Born in 1966, Kurun first exhibited his works at the very young age of eight and sees his work as traditional Aboriginal stories presented in contemporary form. All of his works have a traditional significance and incorporate certain symbols used with the permission of Guditjmara Tribal elders. The surface narrative elements, known as the paintings “story” or “Dreamings” are one of the many layers of the paintings meaning. His imagery has a deep cultural resonance that often defies simple interpretation. While only the initiated can truly understand the significance of these works, other viewers intuitively feel the power and beauty of this spiritual resonance and enjoy the journey of discovery over time.
Kurun Warun was also leader of Aboriginal dance troupe, Toolumby Waddama who toured the world presenting their unique style of dance. Kurun’s art, dance and didgeridoo playing changed his life and broadened his horizons — he has performed in Rome, Milan and Korea and was a featured artist in Sydney for the 2000 Olympic Games. He has appeared on NBC television in America and has demonstrated his unique didgeridoo sound for Chelsea Clinton, the daughter of former US President, Bill Clinton and more recently for Oprah Winfrey at the Sydney Opera House.
Kurun resides with his wife, two sons, and daughter in the Noosa Hinterland region of Queensland.
• Netherlands Embassy
• Cambridge University, UK
• The Edge, Auckland
• Commonwealth Heads of Government Meeting
• Vatican Museum Collection
• Prince of Saudi Arabia – Private Collection
• Oprah Winfrey – Private Collection
• Pierce Brosnan – Private Collection
• Michael Schumacher – Private Collection
• Prime Minister of Turkey – Private Collection
THE KURUN WARUN STORY
I (Kurun Warun) had my first exhibition, alongside my mother when I was 8 years old.

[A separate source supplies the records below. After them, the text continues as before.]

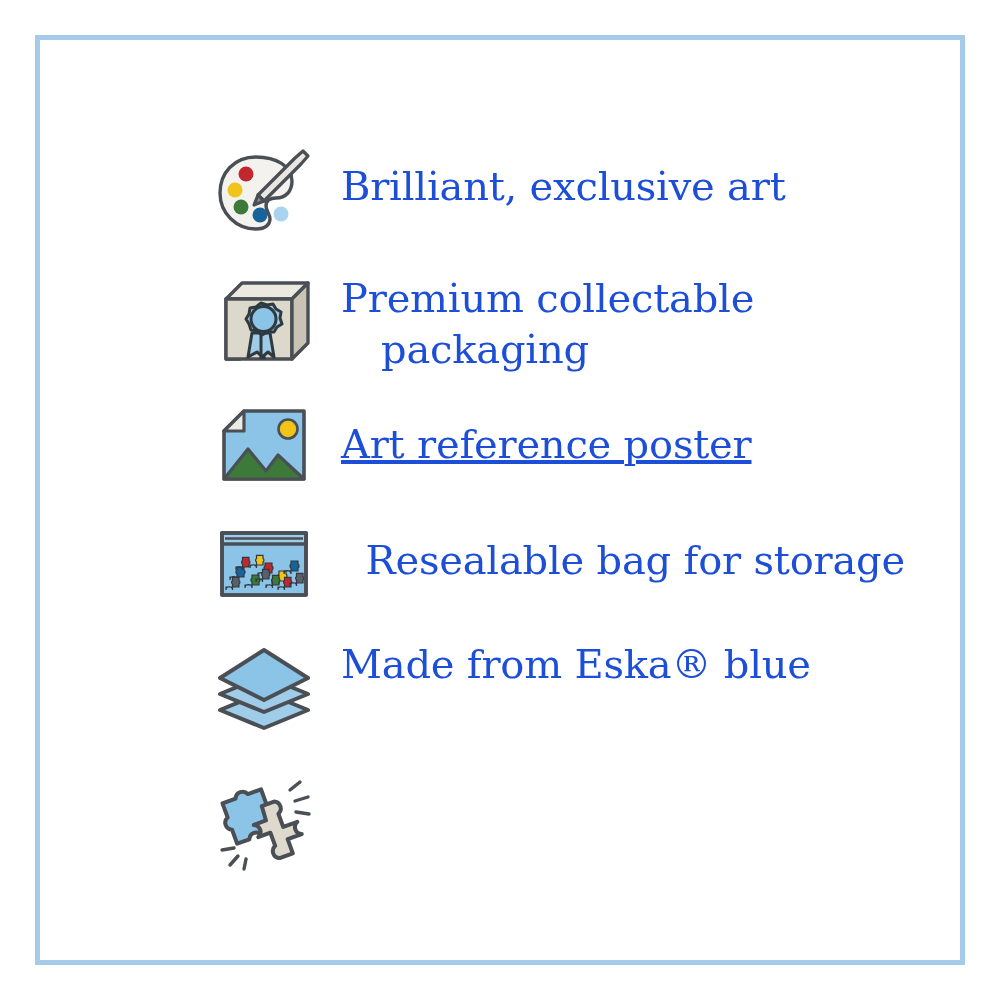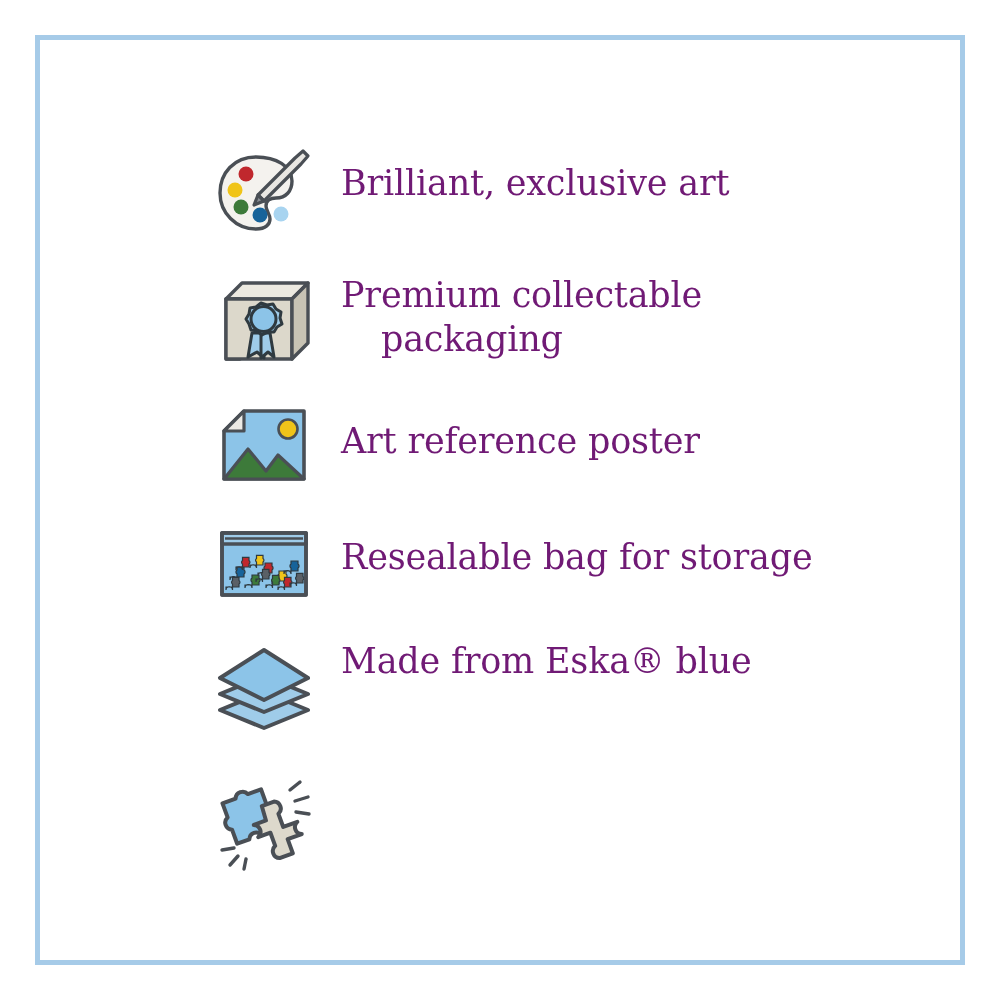"Brilliant, exclusive art" .feature-text { color: #701a75 -> #1d4ed8; font-size: 35px -> 40px }
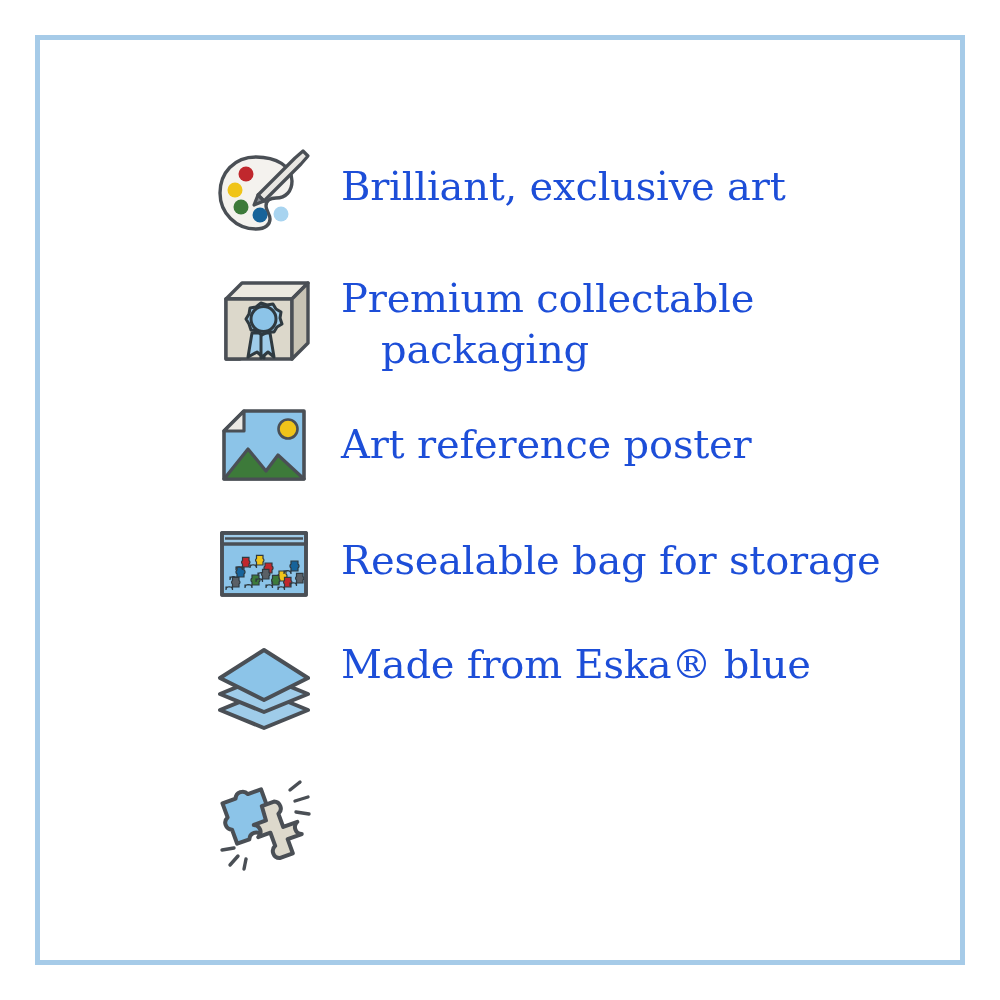"Art reference poster" .row-2 .feature-text { text-decoration: none -> underline }
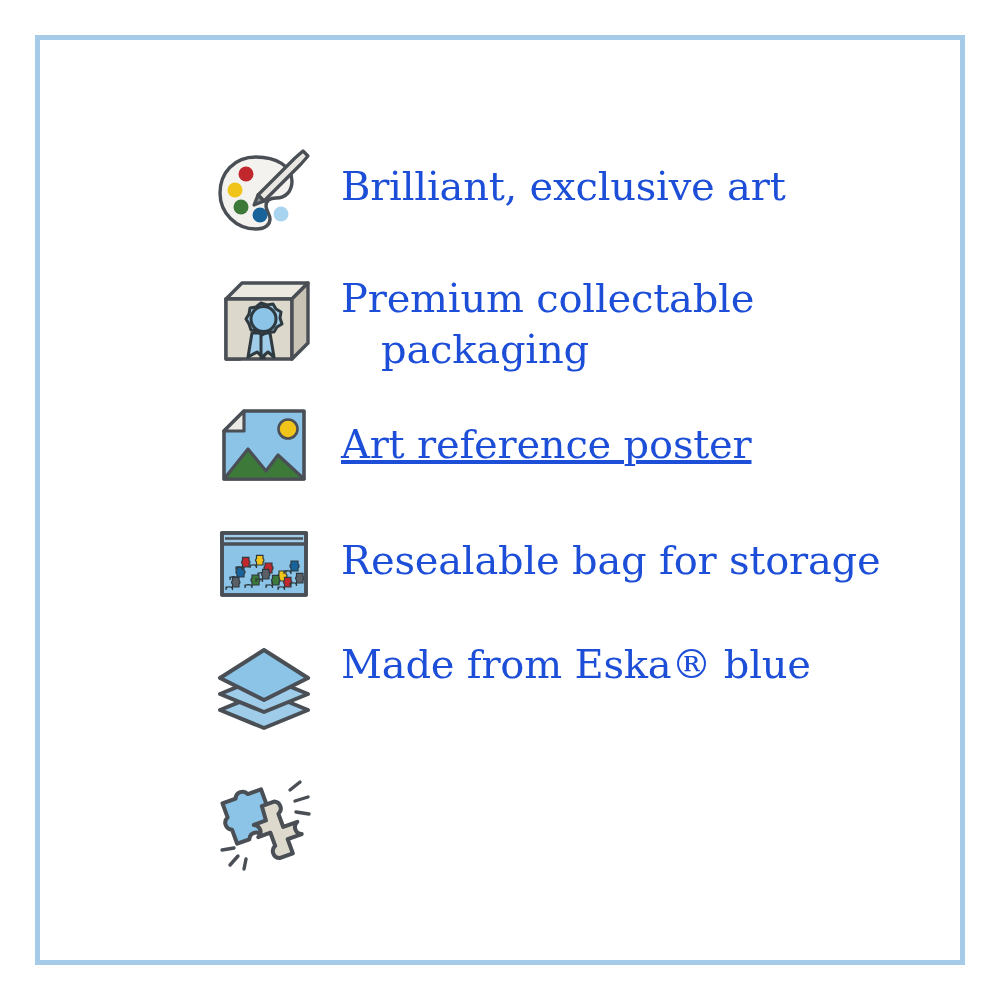"Resealable bag for storage" .row-3 .feature-text { text-align: none -> right }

In my later years, I developed my own style using the inspiration of the natural elements that surrounded me. Elements such as slow-moving rivers, the stones underneath them, and the eels that swim through them. The dust of the earth. The sea and the creatures that swim in it.
My aboriginal dot paintings have a traditional meaning, which is not always immediately noticed, but within the colours, lines, and space, you can see an underlying story. My use of contrast is done so that the overall piece is left striking but peaceful.
Being a family man, my paintings tell stories of my childhood and of my own children.
My mother came from the Framlingham Mission near Warnambool, and this is the mission my relative Archie Roach sang about. My mother was the one who trained and inspired me to be an artist. This means a lot to me, and that’s why I love teaching my children.
I appreciate my heritage, and I am privileged to be the fifth generation from the Truganini Queen of Tasmania.
My work has caught international interest and has become collectables for people as diverse as Oprah and the Prince of Saudi Arabia.
While my main work is now painting, I also like playing the didgeridoo and dancing. I have performed for many people around the world and international guests.
Overall, I love and appreciate my family and the natural world around me. This is shared in my artwork.
In this painting Kurun Warun has painted a single fire stick. They were used either together or with another piece of hardwood timber to start a fire. You would rub the sticks like a saw or drill, and after some friction and blowing on the char, it would glow, and you would have a fire.
The Fire Stick is significant to aboriginal people because it sparked light, warmth and food, which means life. Two sticks are required to spark a fire, but Kurun Warun has depicted just one as a reflection of himself in solitude.